THREE weeks later the vast icecap called Antarctica hummed with unusual activity. Before there had been solitary wastes, broken only by inconspicuous stations and semiannual relief ships. Now cargo planes hurtled through snow and blizzard and furious storm to unload equipment and somewhat befuddled scientists in a last desperate stand against the ever-expanding death.

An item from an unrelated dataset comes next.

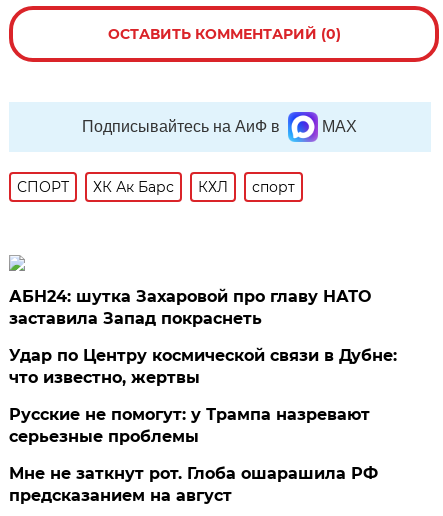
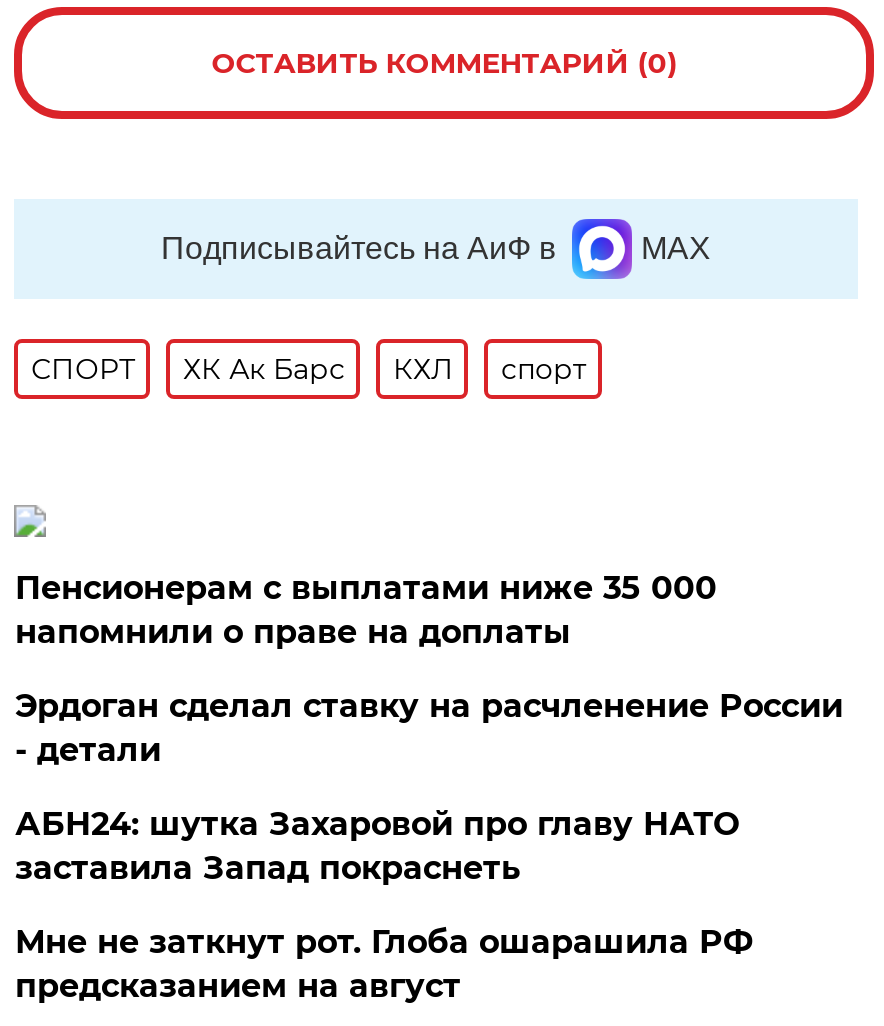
none -> [15,569,843,769] Пенсионерам с выплатами ниже 35 000 | напомнили о праве на доплаты | Эрдоган сделал ставку на расчленение России | - детали
moved [9,287,371,328] -> [15,805,739,887]: АБН24: шутка Захаровой про главу НАТО | заставила Запад покраснеть
[9,346,397,446] Удар по Центру космической связи в Дубне: | что известно, жертвы | Русские не помогут: у Трампа назревают | серьезные проблемы -> none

Trent and Talcott took over the station that perched precariously on the high interior plateau where the south pole made a mathematical point. The older physicist stared out at the wilderness of ice and snow, dim and spectral in the endless gloom of the south-winter night. "I still don't know why you picked on this most God-forsaken spot of all, Ray," he complained. "The storms howl down here at their worst; even the stratosphere planes may not be able to get through when we need extra equipment in a hurry. Now down on the coast—"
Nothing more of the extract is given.